AIM OF THE EXERCISE » Every entry gets copied exactly. No images go into the copy.

(Beginning of RECORDS TO USE)

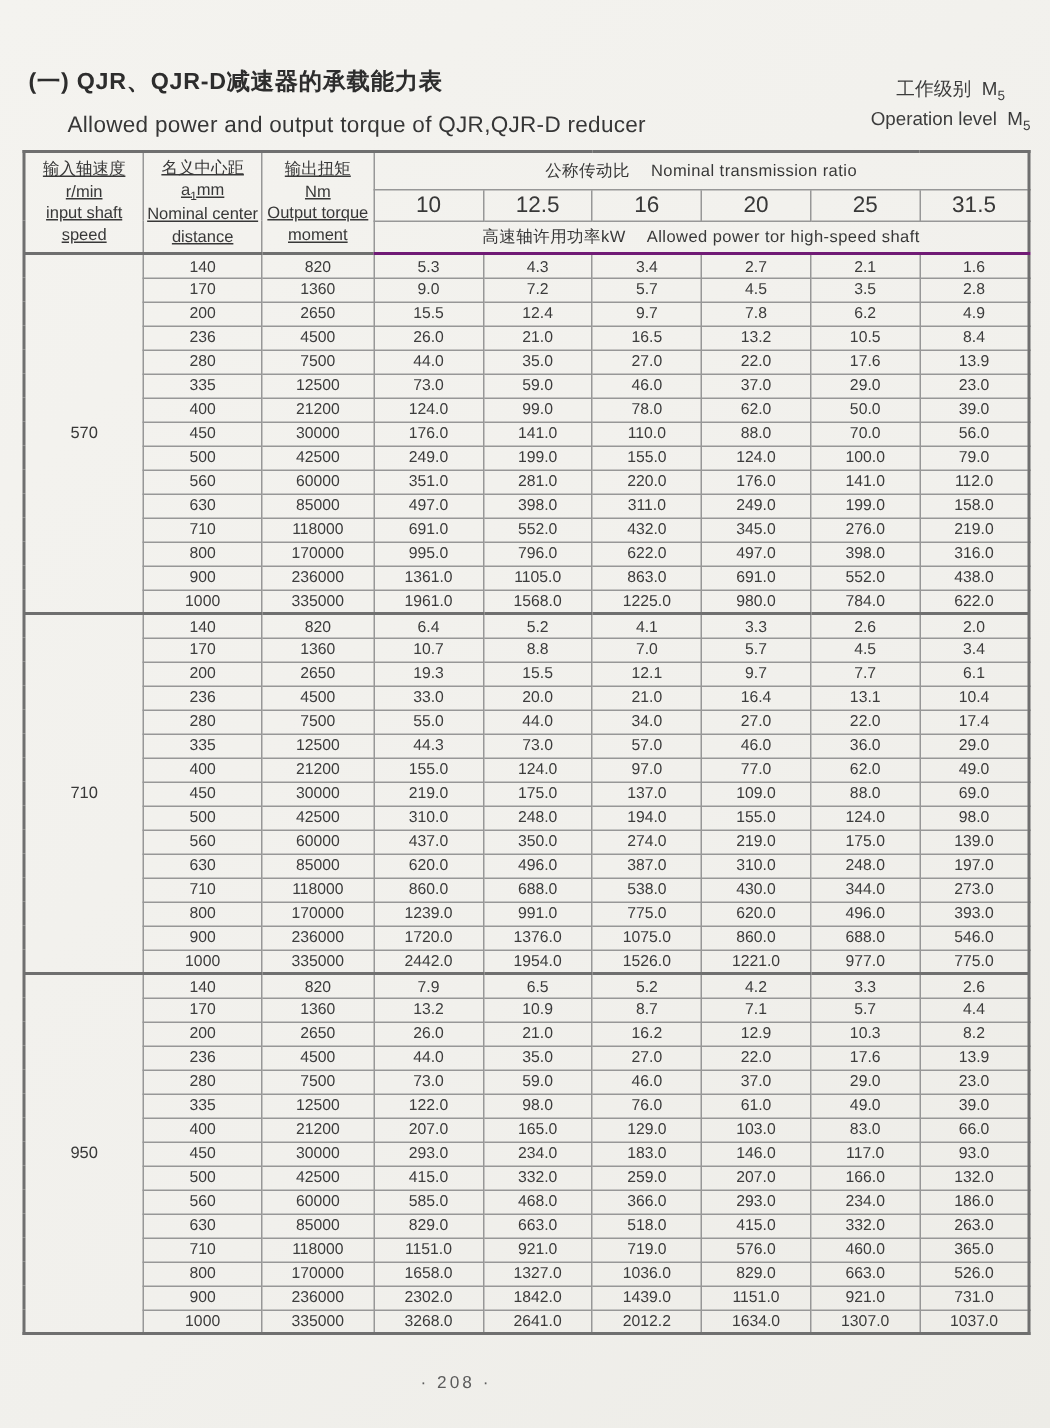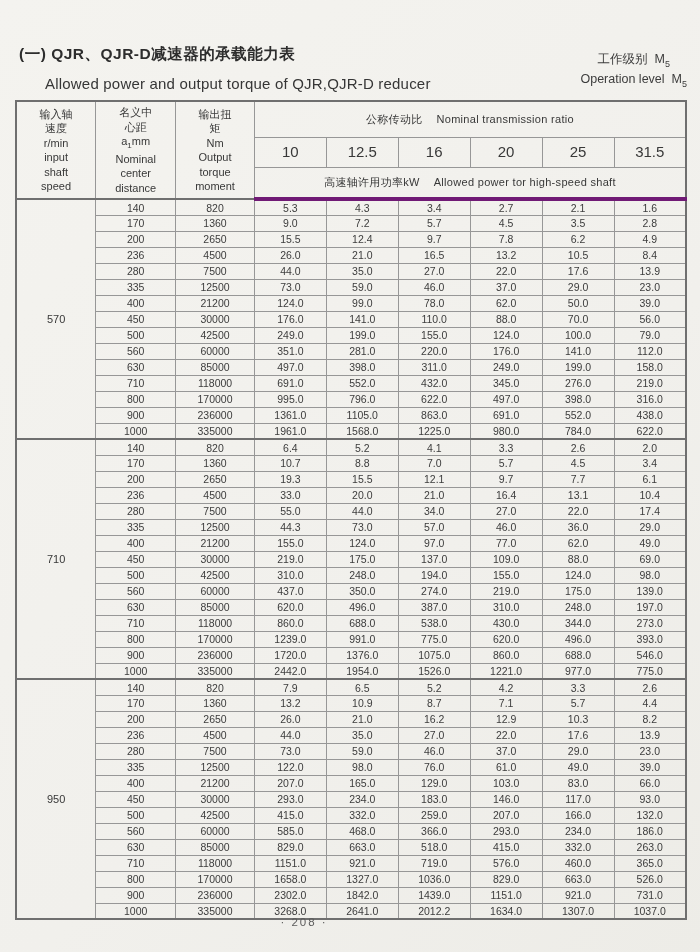--- a/index.html
+++ b/index.html
@@ -24,24 +24,24 @@
   table {
     width: 672px;
     border-collapse: collapse;
     border: 2px solid #6f6f6f;
     background: transparent;
   }
   td { border: 1px solid #979797; text-align: center; vertical-align: middle; }
 
   
   .hdr td { font-size: 10.5px; color: #383838; line-height: 1.32; }
-  .hdr .vhead { padding: 3px 19px; }
+  .hdr .vhead { padding: 3px 1px; text-decoration: underline; }
   .ratio-title td, .ratio-title { height: 25px; font-size: 11px; }
   .ratio-num td { height: 20px; font-size: 15px; }
-  .power-row td { height: 22px; font-size: 11px; border-bottom: 4px solid #701a75; margin-top: 22px; }
+  .power-row td { height: 22px; font-size: 11px; border-bottom: 2px solid #701a75; margin-top: 22px; }
   .hdr .span-row { letter-spacing: 0.3px; }
   .gap { display: inline-block; width: 14px; }
   .vhead sub { font-size: 8px; }
 
   
   tbody td { height: 16px; font-size: 10.5px; color: #3c3c3c; padding: 0 2px; }
   tbody tr.group-start td { border-top: 2px solid #6f6f6f; }
   td.speed-cell { font-size: 11px; color: #383838; }
 
   

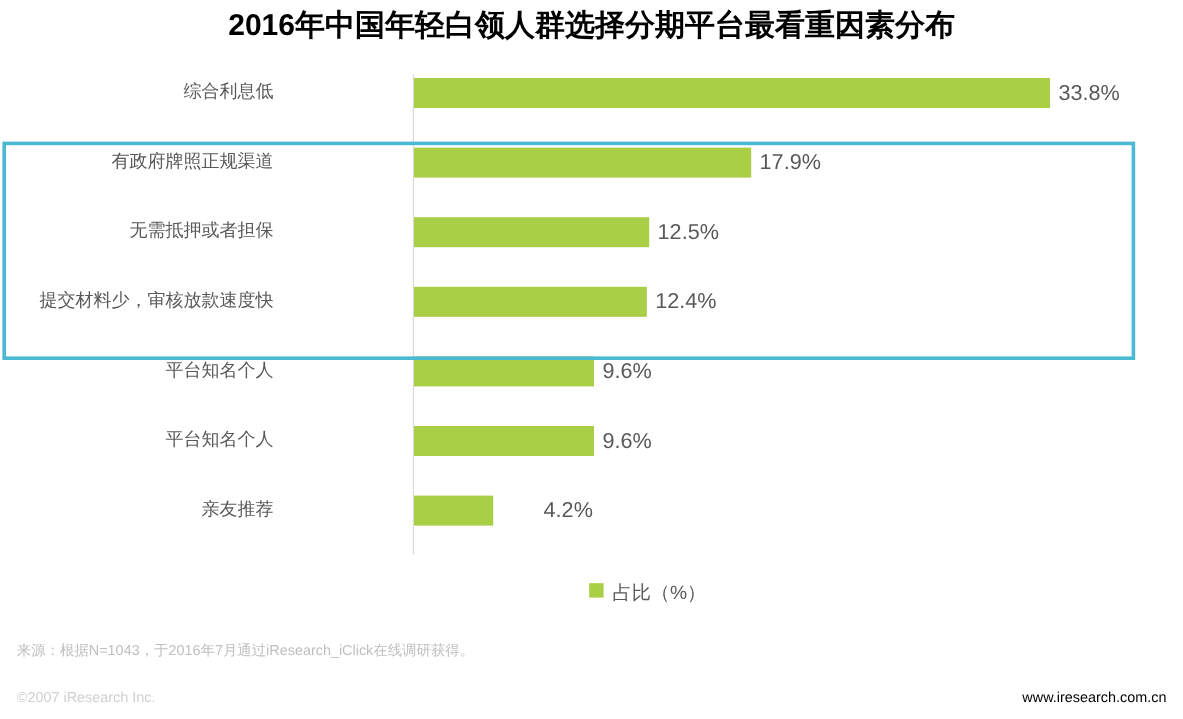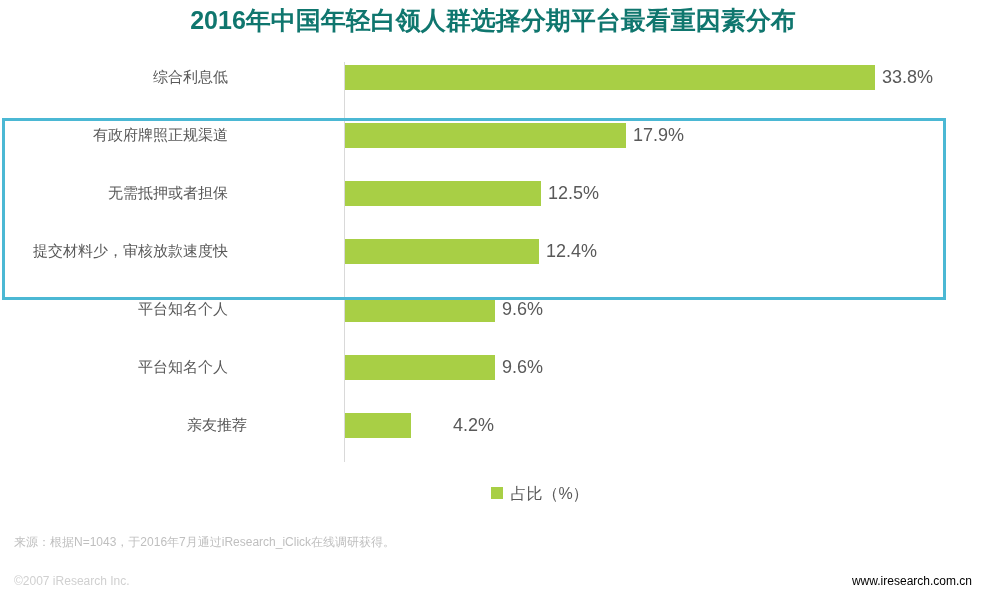--- a/index.html
+++ b/index.html
@@ -24,21 +24,21 @@
 
   
   .chart-title {
     position: absolute;
     left: 0;
     top: 4px;
     width: 986px;
     text-align: center;
     font-size: 25px;
     font-weight: bold;
-    color: #0f766e;
+    color: #000000;
     letter-spacing: 0px;
     white-space: nowrap;
   }
 
   
   .plot {
     position: absolute;
     left: 0;
     top: 52px;
     width: 986px;
@@ -198,21 +198,21 @@
       <div class="bar" style="width:150px;"></div>
       <div class="bar-value" style="left:502px;">9.6%</div>
     </div>
 
     <div class="bar-row" style="top:300px;">
       <div class="cat-label">平台知名个人</div>
       <div class="bar" style="width:150px;"></div>
       <div class="bar-value" style="left:502px;">9.6%</div>
     </div>
 
-    <div class="bar-row" style="top:358px;padding-left:19px;">
+    <div class="bar-row" style="top:358px;">
       <div class="cat-label">亲友推荐</div>
       <div class="bar" style="width:66px;"></div>
       <div class="bar-value" style="left:426px;margin-left:27px;">4.2%</div>
     </div>
   </div>
 
   <div class="highlight-box"></div>
 
   <div class="legend">
     <span class="legend-swatch"></span><span class="legend-label">占比（%）</span>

(End of RECORDS TO USE)

TASK RESPONSE »
--- a/index.html
+++ b/index.html
@@ -24,24 +24,24 @@
   table {
     width: 672px;
     border-collapse: collapse;
     border: 2px solid #6f6f6f;
     background: transparent;
   }
   td { border: 1px solid #979797; text-align: center; vertical-align: middle; }
 
   
   .hdr td { font-size: 10.5px; color: #383838; line-height: 1.32; }
-  .hdr .vhead { padding: 3px 19px; }
+  .hdr .vhead { padding: 3px 1px; text-decoration: underline; }
   .ratio-title td, .ratio-title { height: 25px; font-size: 11px; }
   .ratio-num td { height: 20px; font-size: 15px; }
-  .power-row td { height: 22px; font-size: 11px; border-bottom: 4px solid #701a75; margin-top: 22px; }
+  .power-row td { height: 22px; font-size: 11px; border-bottom: 2px solid #701a75; margin-top: 22px; }
   .hdr .span-row { letter-spacing: 0.3px; }
   .gap { display: inline-block; width: 14px; }
   .vhead sub { font-size: 8px; }
 
   
   tbody td { height: 16px; font-size: 10.5px; color: #3c3c3c; padding: 0 2px; }
   tbody tr.group-start td { border-top: 2px solid #6f6f6f; }
   td.speed-cell { font-size: 11px; color: #383838; }
 
   

--- a/index.html
+++ b/index.html
@@ -24,21 +24,21 @@
 
   
   .chart-title {
     position: absolute;
     left: 0;
     top: 4px;
     width: 986px;
     text-align: center;
     font-size: 25px;
     font-weight: bold;
-    color: #0f766e;
+    color: #000000;
     letter-spacing: 0px;
     white-space: nowrap;
   }
 
   
   .plot {
     position: absolute;
     left: 0;
     top: 52px;
     width: 986px;
@@ -198,21 +198,21 @@
       <div class="bar" style="width:150px;"></div>
       <div class="bar-value" style="left:502px;">9.6%</div>
     </div>
 
     <div class="bar-row" style="top:300px;">
       <div class="cat-label">平台知名个人</div>
       <div class="bar" style="width:150px;"></div>
       <div class="bar-value" style="left:502px;">9.6%</div>
     </div>
 
-    <div class="bar-row" style="top:358px;padding-left:19px;">
+    <div class="bar-row" style="top:358px;">
       <div class="cat-label">亲友推荐</div>
       <div class="bar" style="width:66px;"></div>
       <div class="bar-value" style="left:426px;margin-left:27px;">4.2%</div>
     </div>
   </div>
 
   <div class="highlight-box"></div>
 
   <div class="legend">
     <span class="legend-swatch"></span><span class="legend-label">占比（%）</span>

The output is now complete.